Microglial Cell Cultures. Human fetal brain tissue was obtained from 16- to 22-week-old aborted fetuses under a protocol approved by the Human Subjects Research Committee at our institution. The procedure for isolating purified human fetal microglial cells has been described previously (Chao et al., 1996). Briefly, brain tissues were dissociated after 30-min trypsinization (0.25%) and plated into 75-cm2 Falcon culture flasks in DMEM containing 10% heat-inactivated FBS, penicillin (100 U/ml), and streptomycin (100 μg/ml). The medium was replenished 4 days later with DMEM containing 10% FBS without antibiotics, and microglial cells were harvested after 10 to 14 days in culture. By immunocytochemistry, microglia were >99% CD68 positive with <1% other glial cells (stained with antiglial fibrillary acidic protein) and were >98% viable by trypan blue exclusion criteria. Microglial cells were added to 48-well culture plates at densities of 1 × 105 cells/well.
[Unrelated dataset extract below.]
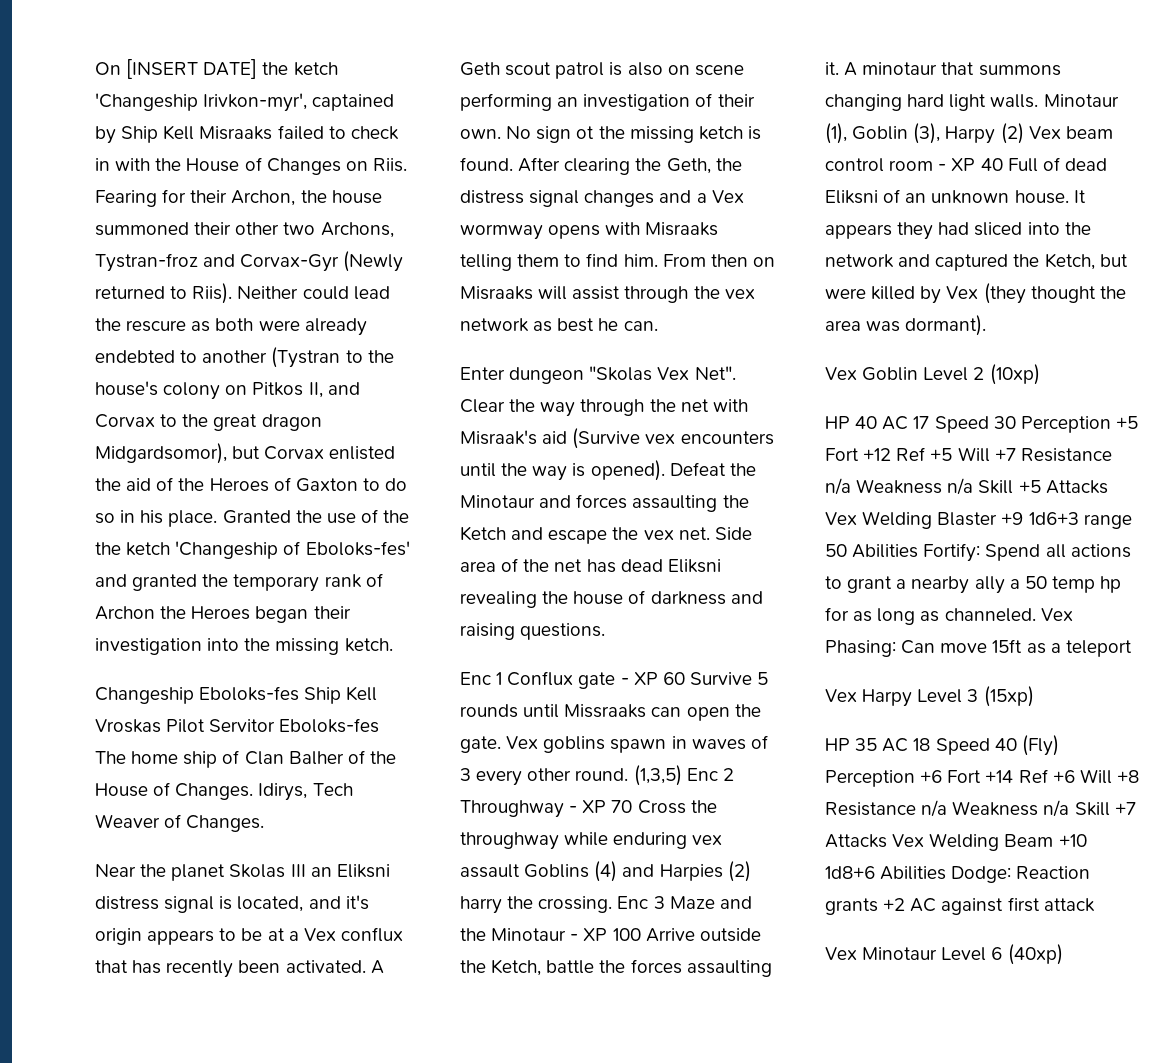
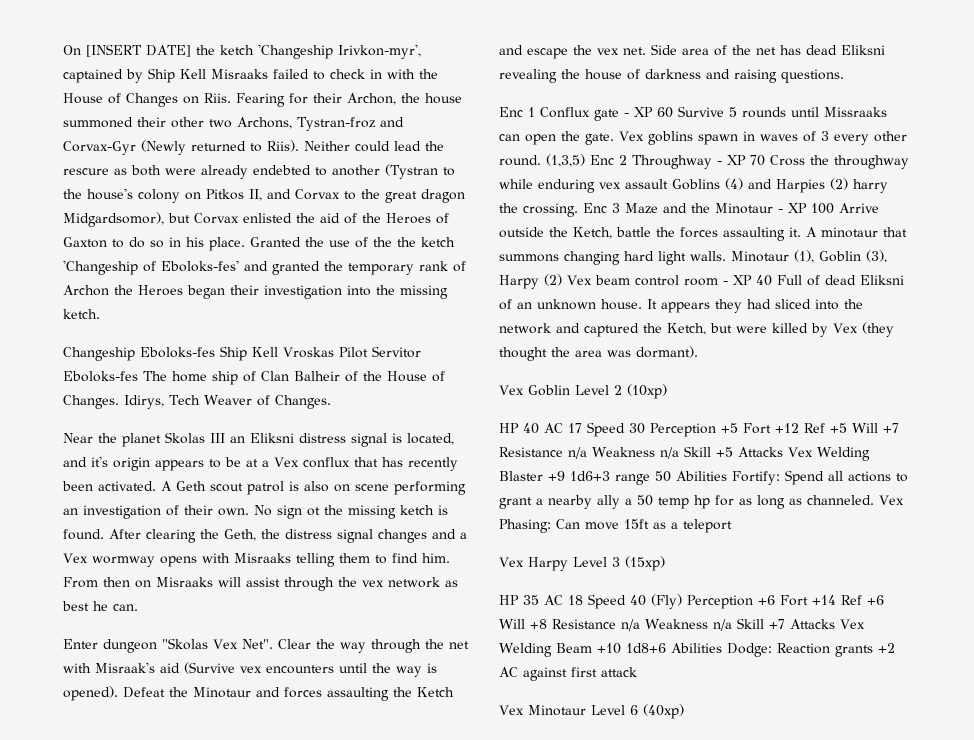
- Changeship Eboloks-fes Ship Kell Vroskas Pilot Servitor Eboloks-fes The home ship of Clan Balher of the House of Changes.
+ Changeship Eboloks-fes Ship Kell Vroskas Pilot Servitor Eboloks-fes The home ship of Clan Balheir of the House of Changes.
Drug Treatment and Assessment of Viral Expression. After treatment with test compounds at indicated concentrations and time intervals, the monocytotropic HIV-1SF162 strain (provided by the National Institutes of Health AIDS Research and Reference Reagent Program) was added to microglial cells at a multiplicity of infection of 0.02. After 24-h absorption with HIV-1 at 37°C, cells were washed three times with DMEM and then culture medium (DMEM, 10% FBS) containing indicated concentrations of test compounds was added. On day 7 postinfection, microglial cell culture supernatants were collected from wells in triplicate for HIV-1 p24 antigen (Ag) assay. Viral expression was quantified by measuring HIV-1 p24 Ag levels in culture supernatants using an enzyme-linked immunosorbent assay (Abbott Laboratories, North Chicago, IL), as described previously (Chao et al., 1996). A standard dilution curve derived from known amounts of p24 Ag was used to quantify the Ag levels in culture supernatants. The sensitivity of this assay is 30 pg/ml.
Assessment of Microglial Cell CCR5. The effects of cocaine and KOR ligands on microglial cell expression of the chemokine receptor CCR5 was examined by flow cytometry. Microglial cells (3 × 105/0.5 ml medium) were incubated for 30 min in Teflon-coated vials in the absence or presence of U50,488, 8-CAC, or nor-BNI before treatment with cocaine for 24 h. Cells were then double-stained with fluorescein isothiocyanate-labeled anti-CCR5 antibody and phycoerythrin-labeled anti-CD68 followed by flow cytometric analysis. Data are expressed as the percentage of microglial cells positive for CCR5 and CD68 using the EPICSr XL software provided by the manufacturer (Beckman Coulter Inc., Miami, FL).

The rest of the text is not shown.